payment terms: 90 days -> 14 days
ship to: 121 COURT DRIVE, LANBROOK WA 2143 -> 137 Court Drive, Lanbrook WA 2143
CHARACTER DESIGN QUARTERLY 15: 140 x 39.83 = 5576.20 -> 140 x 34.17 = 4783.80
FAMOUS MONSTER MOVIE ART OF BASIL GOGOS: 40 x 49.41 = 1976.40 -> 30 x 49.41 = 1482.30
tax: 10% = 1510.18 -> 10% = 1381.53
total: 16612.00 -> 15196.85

##############################

Exercise description.
Line by line, transcribe the material above without leaving anything out.

Solution for this exercise.
payment terms: 90 days -> 14 days
ship to: 121 COURT DRIVE, LANBROOK WA 2143 -> 137 Court Drive, Lanbrook WA 2143
CHARACTER DESIGN QUARTERLY 15: 140 x 39.83 = 5576.20 -> 140 x 34.17 = 4783.80
FAMOUS MONSTER MOVIE ART OF BASIL GOGOS: 40 x 49.41 = 1976.40 -> 30 x 49.41 = 1482.30
tax: 10% = 1510.18 -> 10% = 1381.53
total: 16612.00 -> 15196.85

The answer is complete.